My grandparents raised me for 7 years while my mother finished school. She had me at a very young age, so my grandparents helped her by taking care of me. My grandmother loved to boast about how I was her precious grandaughter and loved to take me out anywhere she went because everyone would stop her and tell her how cute I was. She loved getting attention with me and was so proud to tell everyone she was my grandmother. She was at every school dance, special event, graduation, you name it. She was always by my side and supported every decision I ever made. She loved everything about me and she made me feel special all the time.
She was someone who was so important to me and the fact that she's gone is so hard to grasp right now. She was the best grandmother that anyone could ever wish for and I was so lucky to have her in my life and be so close to her. She will always be close to my heart and always be on my mind. I saw her as a second mother to me and these next few months are going to be extremely hard without her. I love you grandma and I always will.
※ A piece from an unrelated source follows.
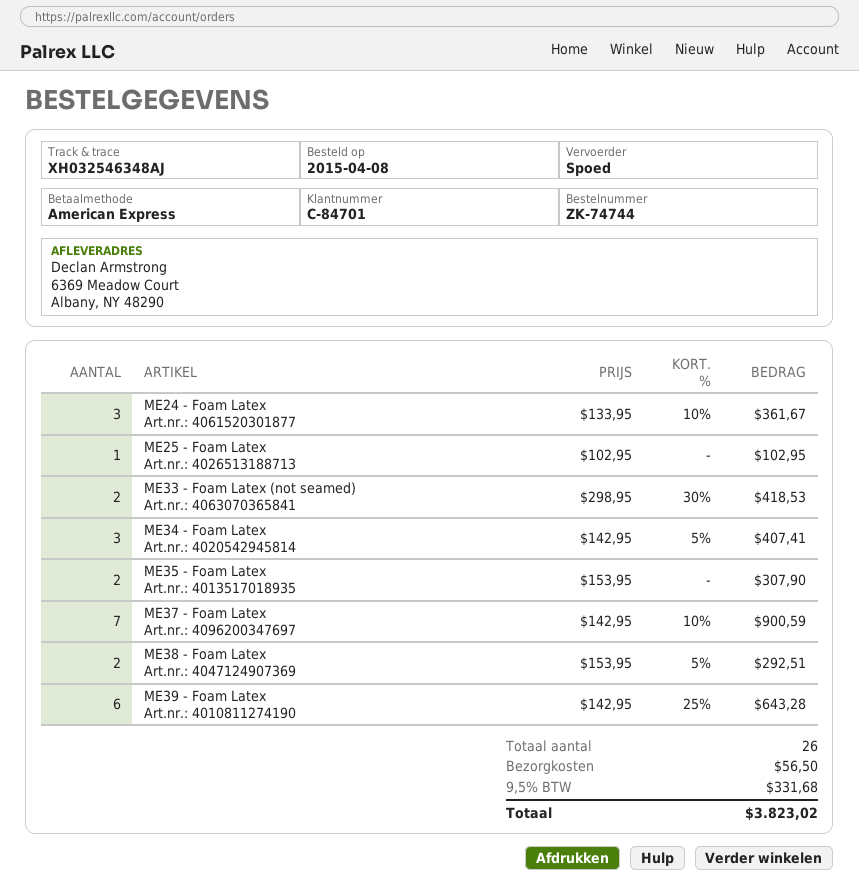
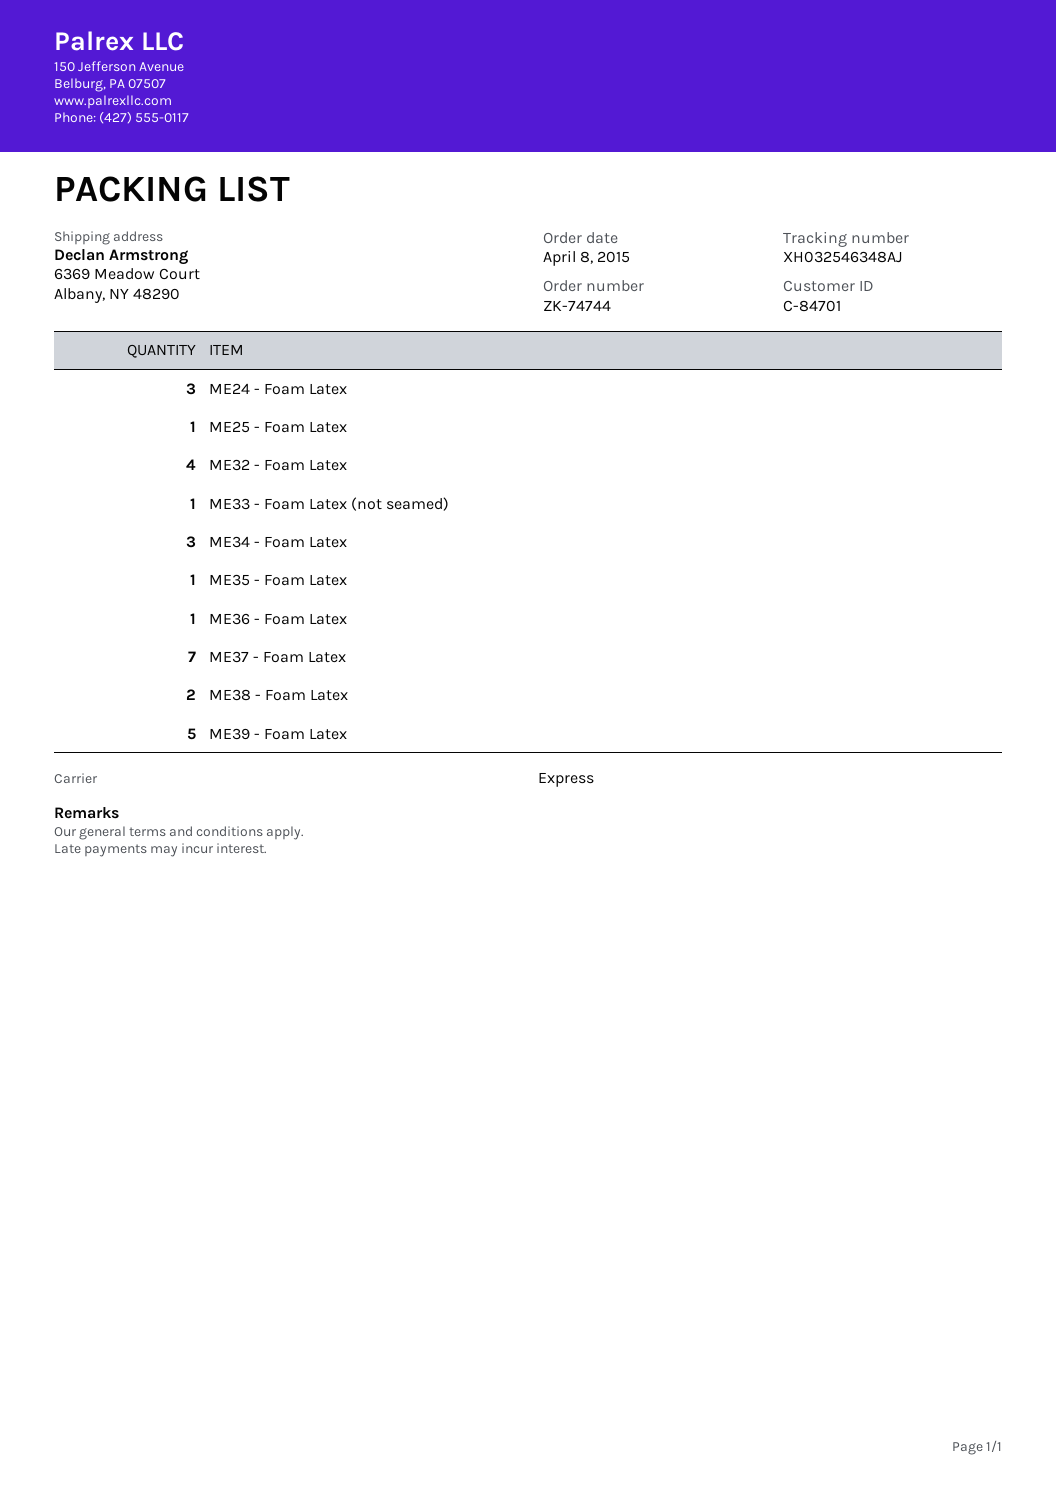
ME33 - Foam Latex (not seamed): 2 -> 1
ME35 - Foam Latex: 2 -> 1
ME39 - Foam Latex: 6 -> 5
ME32 - Foam Latex: none -> 4
ME36 - Foam Latex: none -> 1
Right now, my amazing grandfather is struggling to pay for her funeral. Her being in and out of the hospital, has taken a toll on his finances and he can barely come up with enough for a funeral. It breaks my heart because he was always by her side and never complained about not getting sleep or driving back and forth to the hospital, an hour drive without major Boston traffic. He stayed with her overnight most nights in the hospital sleeping on a cot right next to her bed. He loved my grandmother more than anything in the world. My grandfather deserves the world and he is the sweetest man I have ever known.
If anyone can make a donation towards the funeral, my family would be extremely grateful. We are all struggling with the fact that she is gone. She was so important to all of us. She deserves a proper ceremony and we want to make that happen. She was an incredible woman and always will be. May she rest in peace and I will always cherish every single second I spent with her.